TASK TO COMPLETE:
Down to the last line, print the data that follows exactly, without its pictures.

Before-and-after change records
________

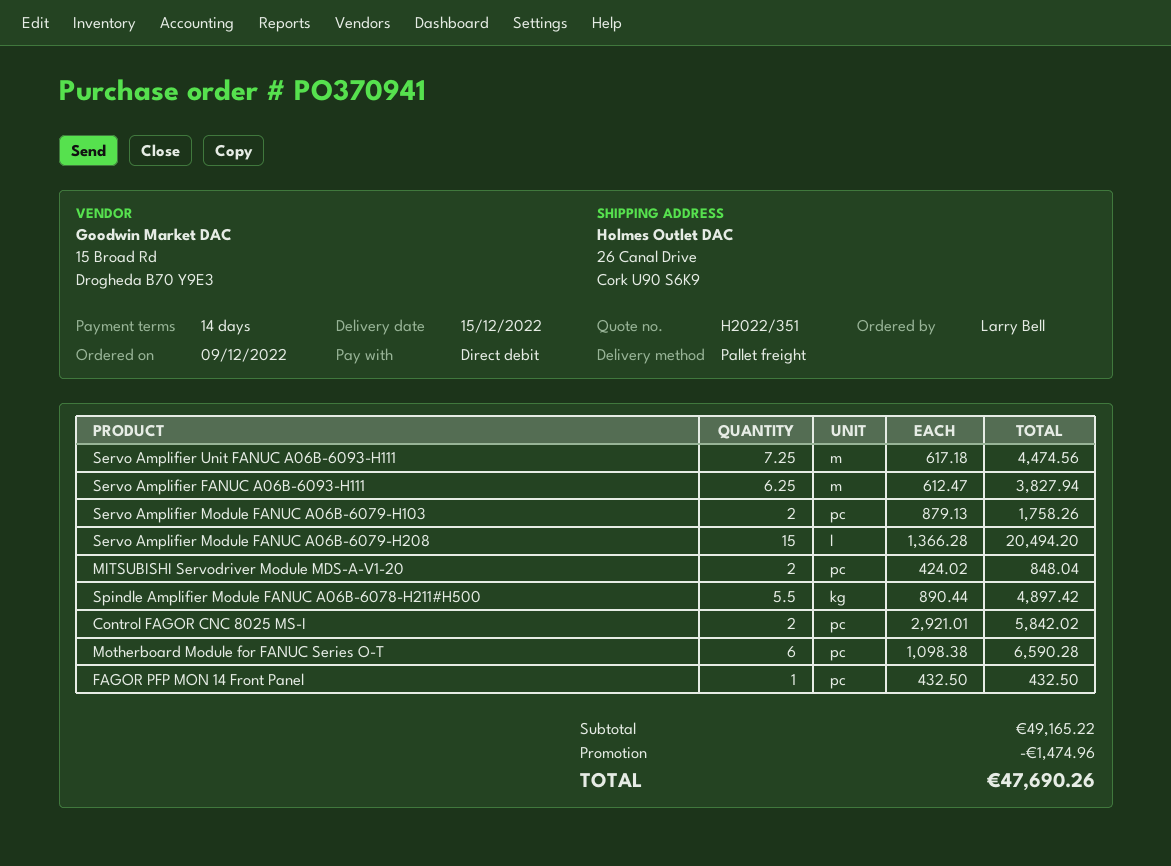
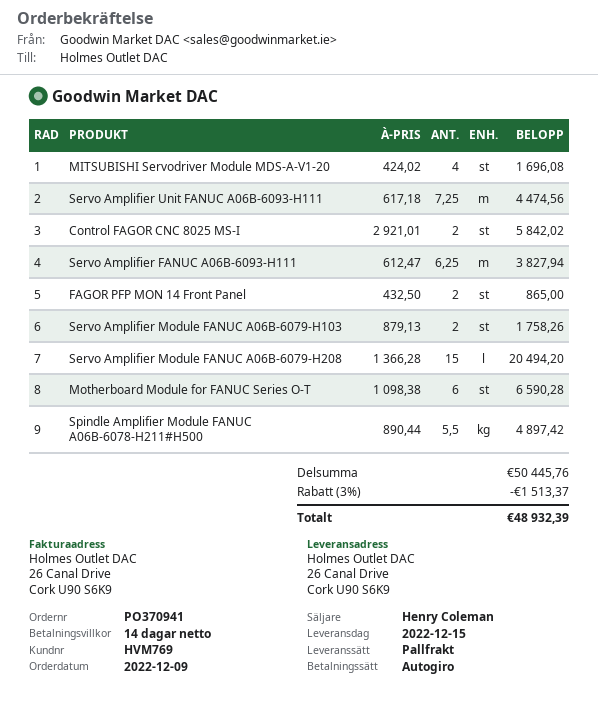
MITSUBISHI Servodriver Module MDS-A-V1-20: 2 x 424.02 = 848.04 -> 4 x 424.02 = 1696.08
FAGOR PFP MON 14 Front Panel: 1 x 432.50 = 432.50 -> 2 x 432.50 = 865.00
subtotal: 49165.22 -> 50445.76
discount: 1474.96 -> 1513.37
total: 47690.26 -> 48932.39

________

RESPONSE TO THE TASK:
MITSUBISHI Servodriver Module MDS-A-V1-20: 2 x 424.02 = 848.04 -> 4 x 424.02 = 1696.08
FAGOR PFP MON 14 Front Panel: 1 x 432.50 = 432.50 -> 2 x 432.50 = 865.00
subtotal: 49165.22 -> 50445.76
discount: 1474.96 -> 1513.37
total: 47690.26 -> 48932.39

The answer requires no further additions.